Millions stolen in crypto scam impersonating HitBTC exchange, SlowMist warns

Four addresses were flagged by a crypto compliance platform, which also received messages from the scam victims asking for help

A thief sitting on a pile of dollars
HitBTC impersonators steal millions while users cannot withdraw money from real crypto exchange

On Monday, MistTrack, a crypto compliance platform operated by SlowMist, posted a disturbing scam alert on Twitter. According to the data collected by MistTrack, a malicious actor has been impersonating the crypto exchange HitBTC since at least June 2022 to mislead users and steal their money.

The unsettling fact is that HitBTC itself has not gained a good reputation among users despite its decade-long presence on the market. According to MistTrack, the exchange impersonator has nevertheless managed to steal over $15 million worth of cryptocurrencies. The website is a fake clone of, set up to transfer funds deposited by scam victims to one of the addresses mentioned by MistTrack.

The Bitcoin address on this list, 3JMjHDTJjKPnrvS7DycPAgYcA6HrHRk8UG, was reported nine times at the time of publication, as per Bitcoin Abuse Database, and received a total amount of about 60077.55 BTC.

Read also: Hackers have stolen over $30 billion of crypto since 2012

Unfortunately, the scammers related to this address have significantly progressed with their criminal activity since the first report, which was filed more than two years ago, and called for action to be taken "to stop this crime."

"Connected to the Chinese pig slaughtering scams, this is where all the money seems to go. The fake websites appear to be an exchange called "BiUP." I'm shocked at how much money has been through this scam account," and "The address is linked to a romance trading scam operated in South East Asia," the follow-up reports from 2021 said. Ransomware and blackmail scams were also mentioned in the reports.

One of the theories the SlowMist team came up with during the investigation is that the final recipient of the money stolen through the Bitcoin address belongs to an authorized wBTC custodian on the official proof-of-reserves list for Wrapped Bitcoin.

The Ethereum address mentioned in MistTrack's tweet has received over 11.5 million worth of stablecoins in a year and a half, including USDT, USDC, and DAI.

The fake HitBTC is not the only example of a phishing website that tricks users into making deposits that cannot be withdrawn. SlowMist warns that the Coinone exchange has its malicious clone as well.

More problems with HitBTC

Interestingly, with a daily trading volume of $436.2 million reported by CoinGecko at press time, HitBITC itself does not enjoy a high rating on review websites. For instance, at press time, it received 1.6 out of five stars on the consumer business review platform Trustpilot.
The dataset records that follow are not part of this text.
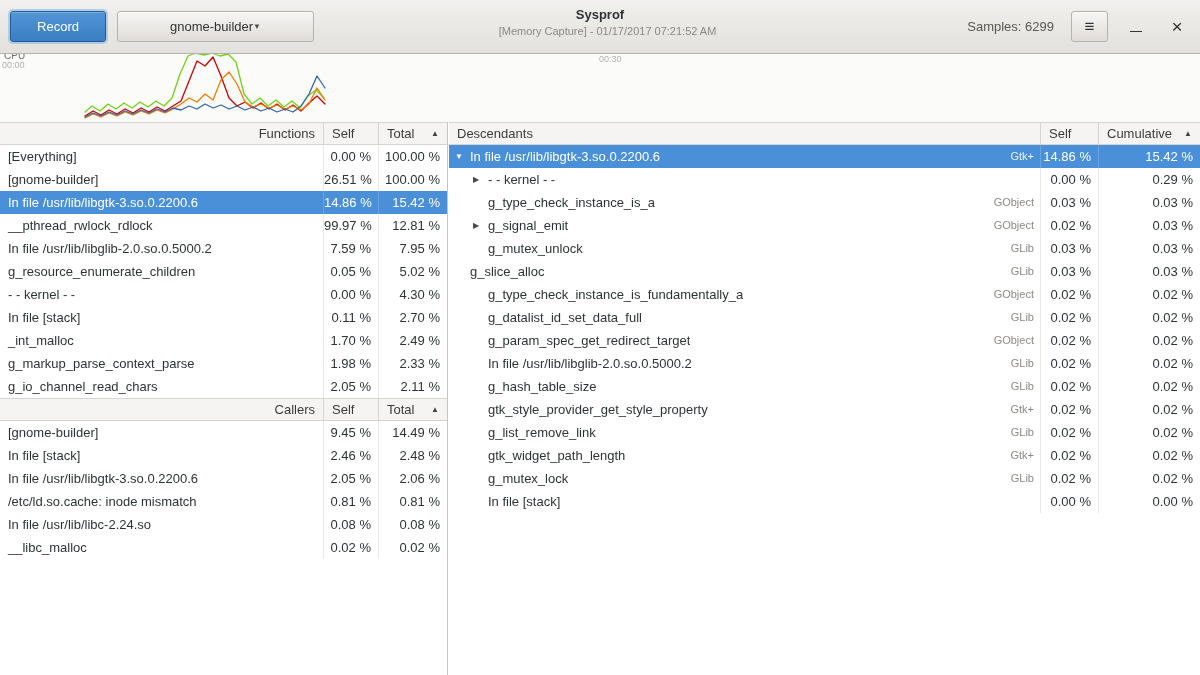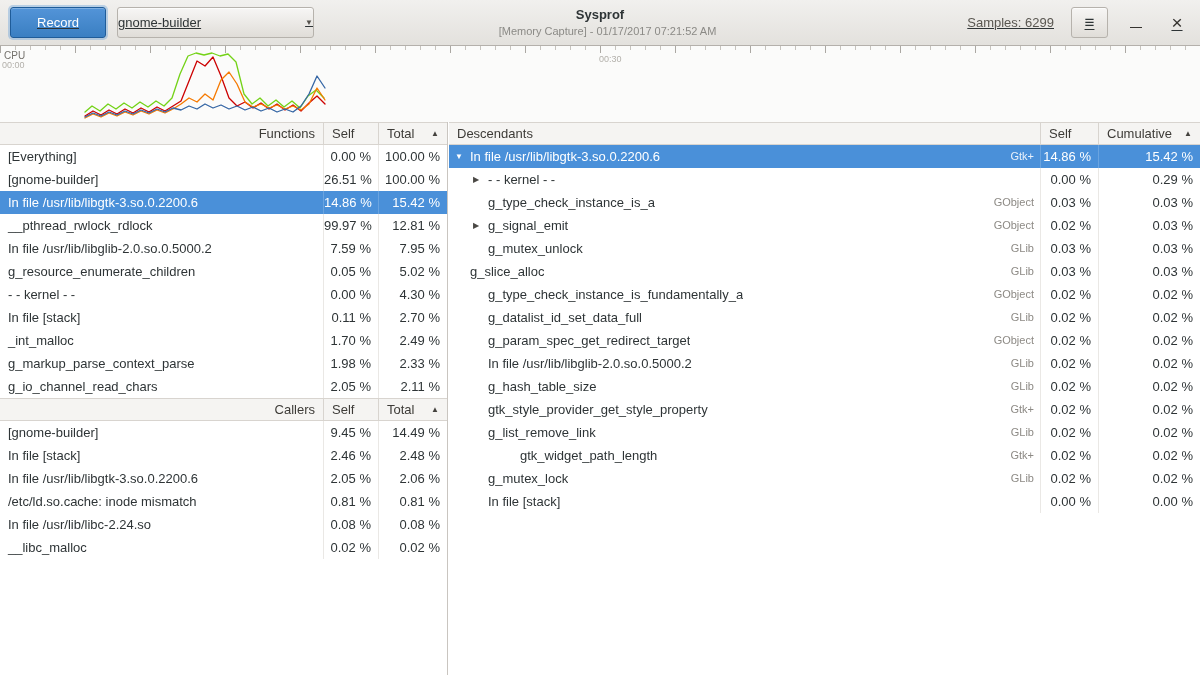--- a/index.html
+++ b/index.html
@@ -5,40 +5,40 @@
   * { margin:0; padding:0; box-sizing:border-box; }
   html,body { width:1200px; height:675px; }
   body {
     position:relative; overflow:hidden; background:#ffffff;
     font-family:"Liberation Sans","DejaVu Sans",sans-serif;
     font-size:13px; color:#2e3436;
   }
 
   
   .headerbar {
-    position:absolute; top:0; left:0; width:1200px; height:46px;
+    position:absolute; top:0; left:0; width:1200px; height:54px;
     background:linear-gradient(to bottom,#f1f0ee,#e3e1dd);
     border-bottom:1px solid #b4b0ab;
-    display:flex; align-items:center; padding:0 10px; z-index:10;text-decoration:underline;
+    display:flex; align-items:center; padding:0 10px; z-index:10;
   }
   .hb-left { display:flex; align-items:center; gap:11px; }
   .btn {
     height:31px; border:1px solid #b6b2ac; border-radius:3px;
     background:linear-gradient(to bottom,#f7f6f5,#e0ddd8);
     box-shadow:inset 0 1px rgba(255,255,255,.65);
     display:inline-flex; align-items:center; justify-content:center;
     padding:0 10px; color:#2e3436; font-size:13px; cursor:default;
   }
   .record {
     width:96px; color:#ffffff;
     background:linear-gradient(to bottom,#5394d8,#3a7fc2);
     border-color:#1f5c99;
     box-shadow:inset 0 1px rgba(255,255,255,.25), 0 0 0 2px rgba(82,148,216,.35);
   }
-  .process { width:197px; justify-content:space-between; padding:0 0; }
+  .process { width:197px; padding:0 0; }
   .caret { font-size:8px; color:#55524d; }
   .hb-title { position:absolute; left:0; right:0; top:7px; text-align:center; pointer-events:none; }
   .hb-title .t { font-weight:bold; font-size:13px; color:#2e3436; }
   .hb-title .s { font-size:11px; color:#8b8a86; margin-top:3px;margin-left:15px; }
   .hb-right { margin-left:auto; display:flex; align-items:center; gap:15px; z-index:2; }
   .samples { color:#5a5751; font-size:13px; margin-right:2px; }
   .menu-btn { width:37px; }
   .menu-glyph { font-size:17px; line-height:1; color:#2e3436; }
   .win-btn { width:26px; height:26px; display:flex; align-items:center; justify-content:center; color:#36332f; }
   .min-glyph { width:12px; height:0; border-bottom:1px solid #36332f; margin-top:9px; }
@@ -376,21 +376,21 @@
       <div class="tv-row">
     <div class="cell d-name" style="padding-left: 24px;">
       <span class="expander"></span>
       <span class="lbl">g_list_remove_link</span>
       <span class="cat">GLib</span>
     </div>
     <div class="cell d-self num col-sep">0.02 %</div>
     <div class="cell d-cum num col-sep">0.02 %</div>
   </div>
       <div class="tv-row">
-    <div class="cell d-name" style="padding-left: 24px; margin-left: 32px;">
+    <div class="cell d-name" style="padding-left: 24px;">
       <span class="expander"></span>
       <span class="lbl">gtk_widget_path_length</span>
       <span class="cat">Gtk+</span>
     </div>
     <div class="cell d-self num col-sep">0.02 %</div>
     <div class="cell d-cum num col-sep">0.02 %</div>
   </div>
       <div class="tv-row">
     <div class="cell d-name" style="padding-left: 24px;">
       <span class="expander"></span>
In addition, many users who left reviews believe the exchange is itself a scam. Many customers claim that HitBTC has changed their passwords and it is practically impossible to access their accounts and funds again, while others have problems with withdrawing their money even if there are no complications with the logging process.

The exchange has not published any information about fraud attacks reported by MistTrack.

"I would give them 0 stars if I could. They are clearly a fraud. Changing customer passwords so people can't log in and then taking forever to get the details again. Charging inactivity fees without any notification. Withdrawals don't work. The whole system is designed so they benefit from your money. Avoid them," Trustpilot user Julian wrote on April 30.

Other review platforms have similar opinions about HitBTC. For example, an anonymous user of the business software and services website g2 complained that the company introduced a $10 monthly fee for inactive users, which was not officially communicated to customers. This particular user had stored the LOC token since 2018 and regularly checked the deposit, only to find out this year that the cryptocurrency worth $150 had disappeared.

"Turns out HitBTC introduced 'inactivity fees' in 2021, which gave them the 'right' to help themselves to inactive users' funds to the tune of $10 per month, but conveniently 'FORGOT' to email users to inform them of this," the HitBTC customer explained.

Such reviews, especially those coming after 2022, raise certain suspicions about the possibility that unlucky users have been dealing with the exchange impersonator. However, judging by HitBTC's active responses on Trustpilot, customers might have indeed had problems using the real version of the crypto exchange.

Still, despite these issues, the wide range of tokens that can be traded was often cited by HitBTC's customers as its advantage over many other crypto exchanges.